Jun 12, 2011

Listening to gunshots in Guatemala

 The laud sound of the speakers of the nearby electronics store mixes itself with the sound of several gunshots. This is San Jose Pinula, a pretty dynamic town close to Guatemala City. The memories of sounds from the civil war come to mind. 

A candidate to Mayor of the municipality, a well regarded doctor, was killed last night, along with his wife and mother in law. Electoral violence is increasing.
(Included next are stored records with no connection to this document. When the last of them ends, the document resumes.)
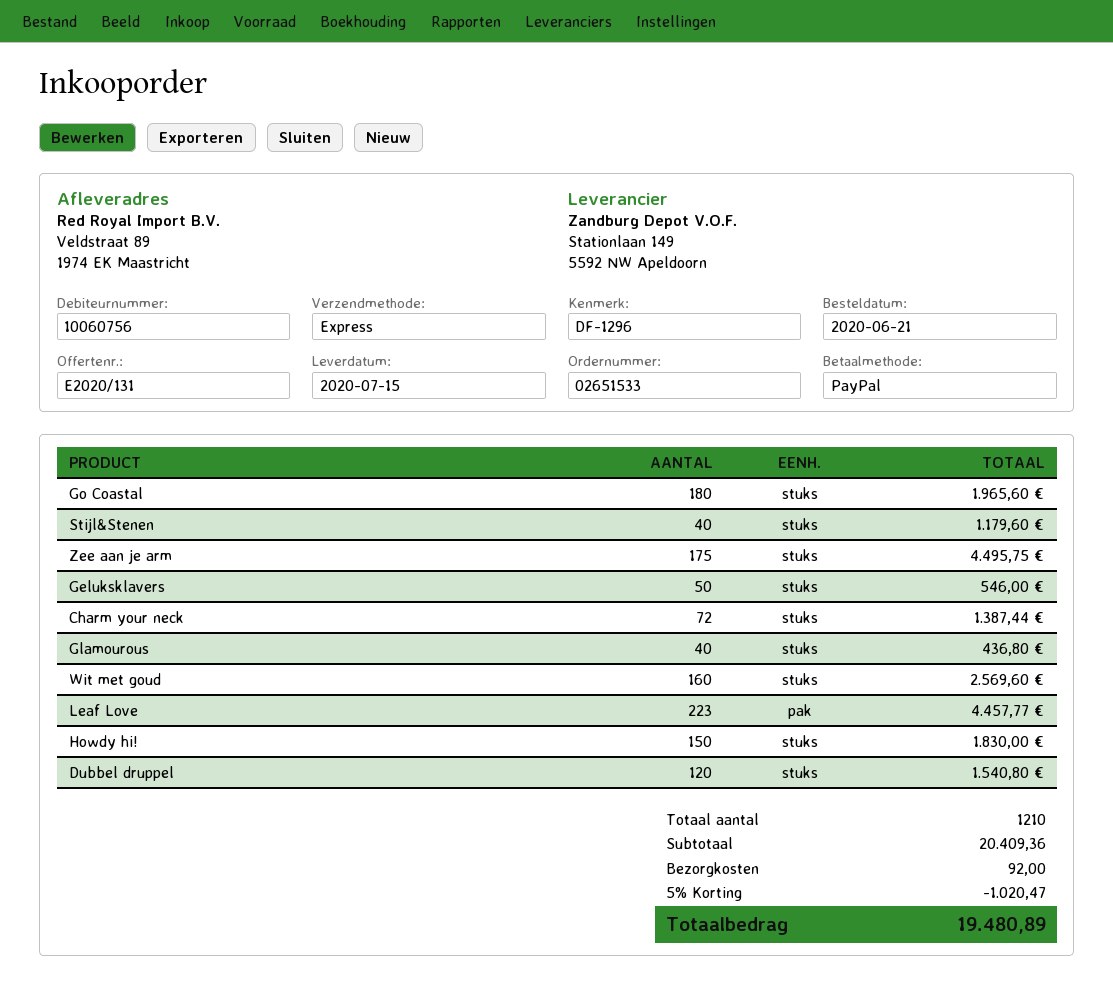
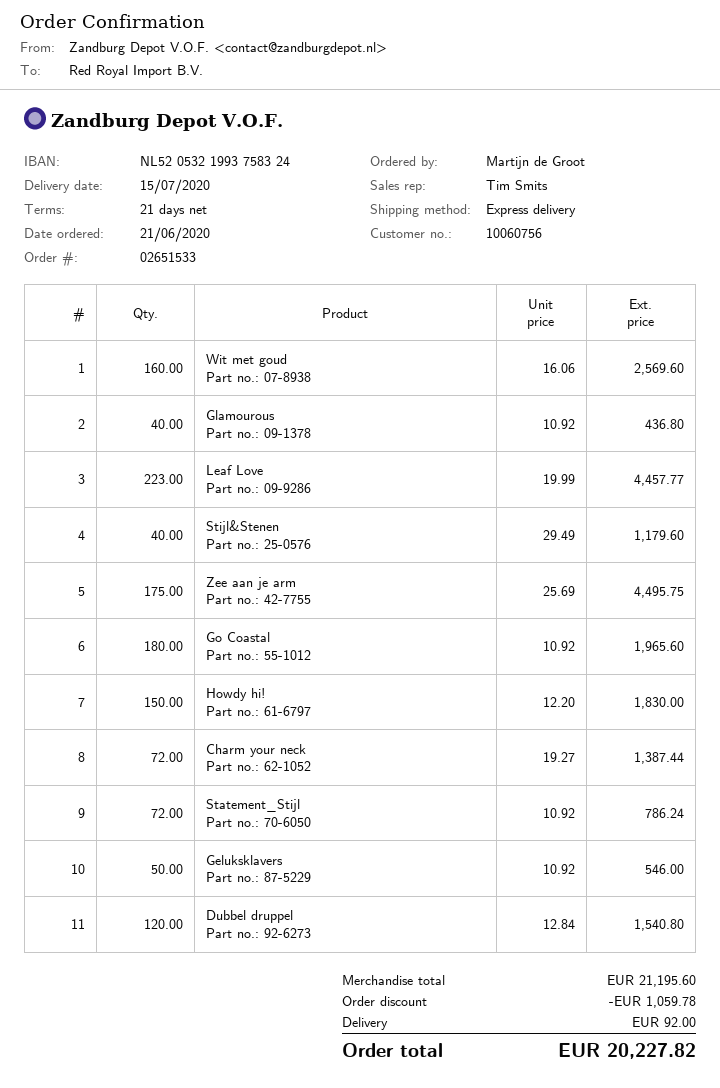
Statement_Stijl: none -> 72 for 786.24
subtotal: 20409.36 -> 21195.60
discount: 1020.47 -> 1059.78
total: 19480.89 -> 20227.82

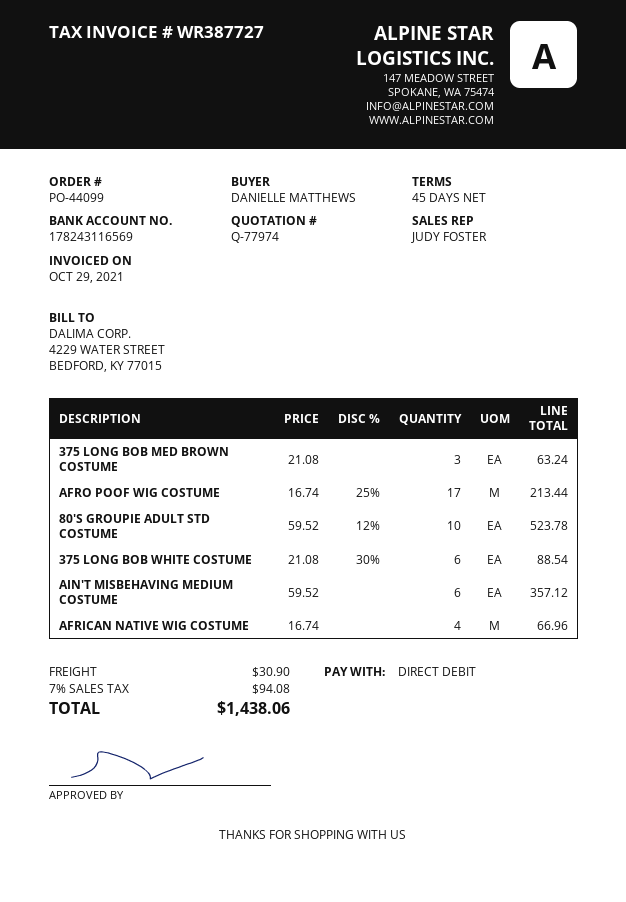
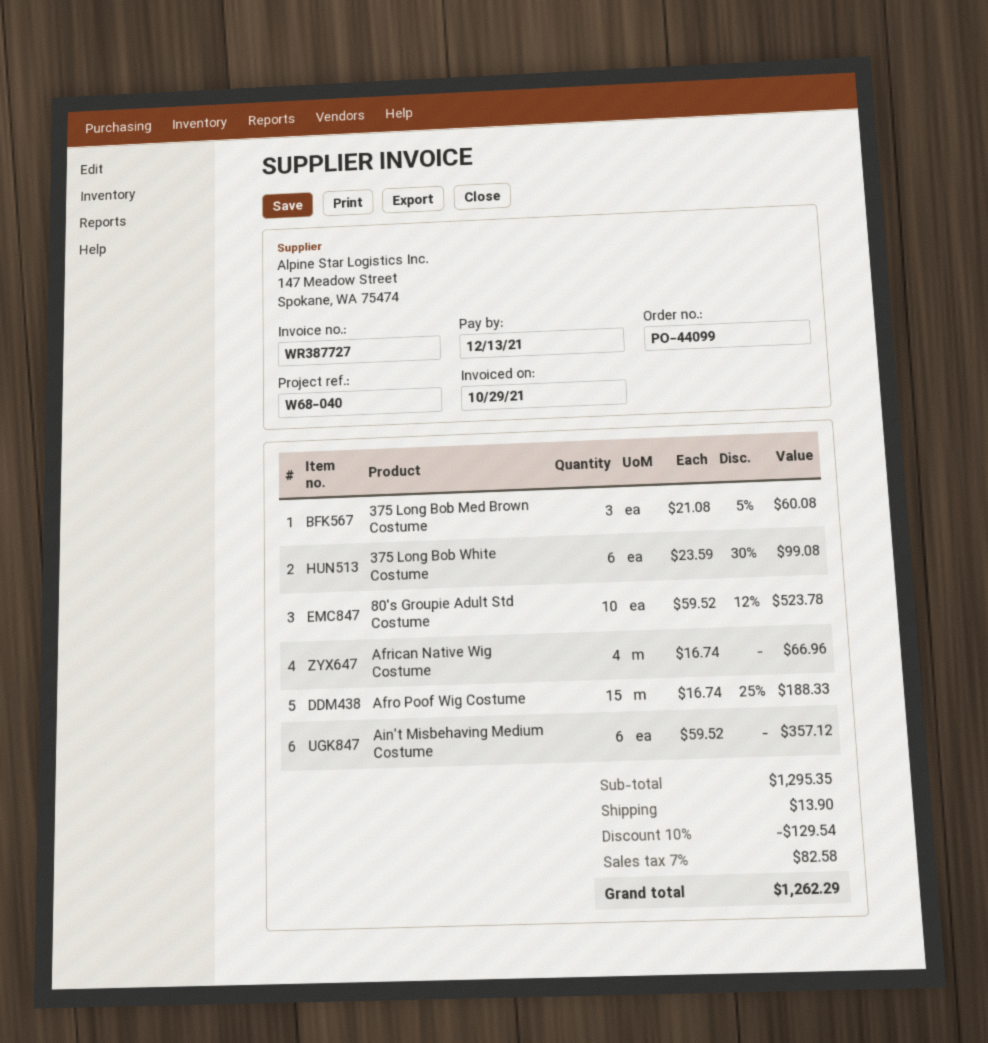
375 LONG BOB MED BROWN COSTUME: 3 x 21.08 = 63.24 -> 3 x 21.08 - 5% = 60.08
AFRO POOF WIG COSTUME: 17 x 16.74 - 25% = 213.44 -> 15 x 16.74 - 25% = 188.33
375 LONG BOB WHITE COSTUME: 6 x 21.08 - 30% = 88.54 -> 6 x 23.59 - 30% = 99.08
discount: none -> 10% = 129.54
shipping: 30.90 -> 13.90
tax: 7% = 94.08 -> 7% = 82.58
total: 1438.06 -> 1262.29

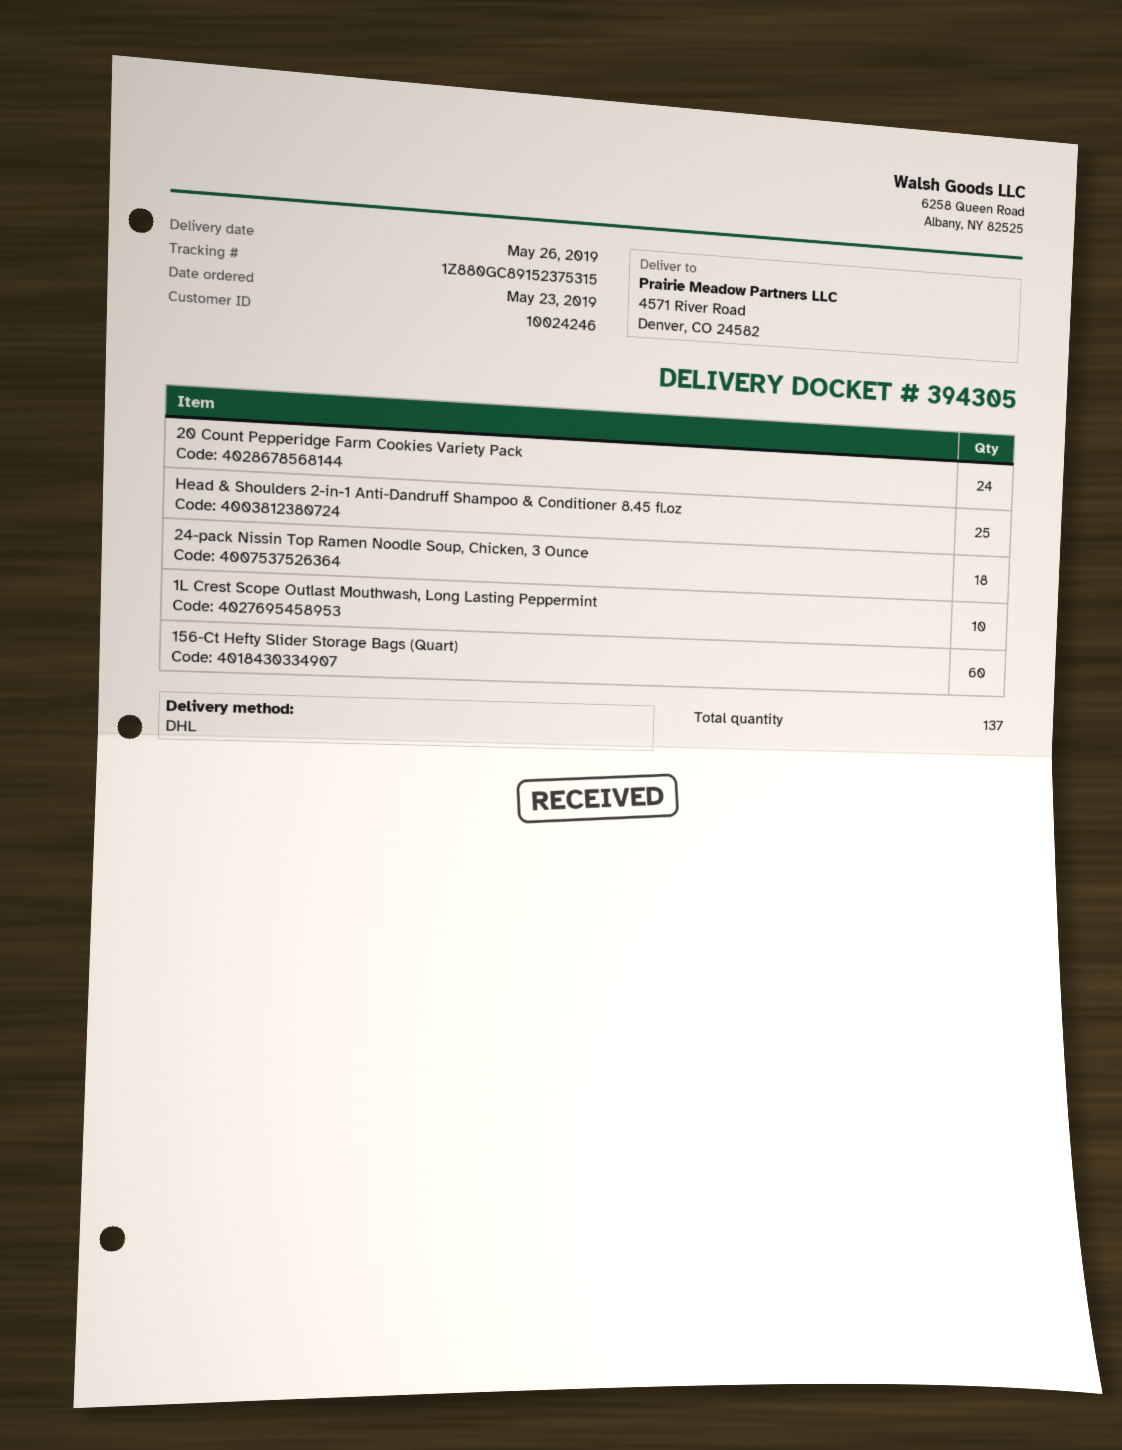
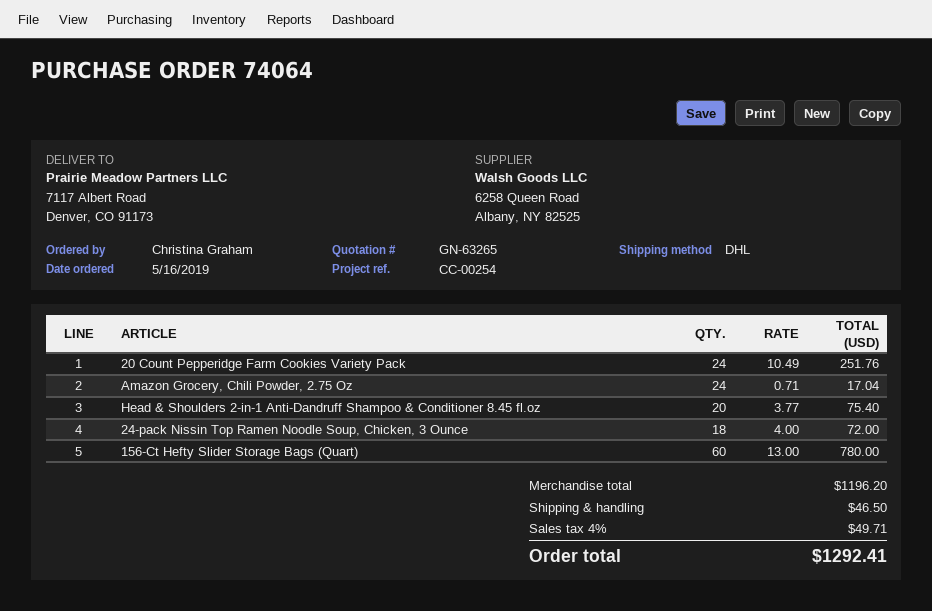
order date: 2019-05-23 -> 2019-05-16
ship to: 4571 River Road, Denver, CO 24582 -> 7117 Albert Road, Denver, CO 91173
Head & Shoulders 2-in-1 Anti-Dandruff Shampoo & Conditioner 8.45 fl.oz: 25 -> 20
1L Crest Scope Outlast Mouthwash, Long Lasting Peppermint: 10 -> none
Amazon Grocery, Chili Powder, 2.75 Oz: none -> 24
Not much has been written on electoral violence from a social science perspective. For example this paper claims:
Electoral violence is a broad subcategory of political violence that has received surprisingly little theoretical or methodological attention to facilitate its systematic study. While it has a limited objective in the sense that it is aimed at affecting the electoral process, its consequences may be wide reaching and can influence both attempts at conflict management and the consolidation of democracy. 
In a country where many variables converge toward a high level of violence, it is hard to separate the violence that comes from drug trafficking, fights for power in the context of the incoming elections, and gang related violence. Most of what has been written on electoral violence comes from Africa. This article, for example claims:
It turns out that electoral violence does not just occur, but is usually strategically instigated and even very well organized by party officials using socio-economic grievances for violent political mobilization.    
 In India, for example, political violence is linked to ethnicity and religion:
In Votes and Violence, Duke University (North Carolina) political science professor Steven Wilkinson develops and tests a model of ethnoreligious violence in India. In his model, based explicitly on constructivist notions of ethnicity (p. 4), ethnically based political parties attempt to make ethnic identification salient in the minds of their target voters by provoking interethnic incidents of violence. An example of such a provocative incident would be routing a Hindu religious procession through a Muslim neighbourhood. While the marches themselves may prove to rally a few voters, their real effect is felt if Muslims react to the provocation. The reaction to the provocation creates a cycle of fear among Hindu voters, leading to increased voting for hardline Hindu nationalist parties. 
Using a negative binomial regression model to test event count data on violence in towns in the state of Uttar Pradesh versus a variety of demographic, economic and political variables, Wilkinson finds that variables which characterise the electoral situation in a town tend to be correlated with the incidence of violence. In particular, he finds the competitiveness of previous elections, the nearness of the next election and demographic parity between Hindus and Muslims leads to increased levels of violence. Variables associated with other explanations of interethnic violence, such as economic competition between Muslims and Hindus, or the presence of Hindu refugees displaced from Pakistan, show mixed evidence at best as causal factors in the occurrence of violence. 
The case of Guatemala might be different, ethnic and religions conflict are not the driving forces. Economic motives might be the key.

More research is needed, as usual, regarding this topic. In the meantime I wonder how many more lethal victims of this violence will be counted in Guatemala, while the music in the electric shop keeps playing.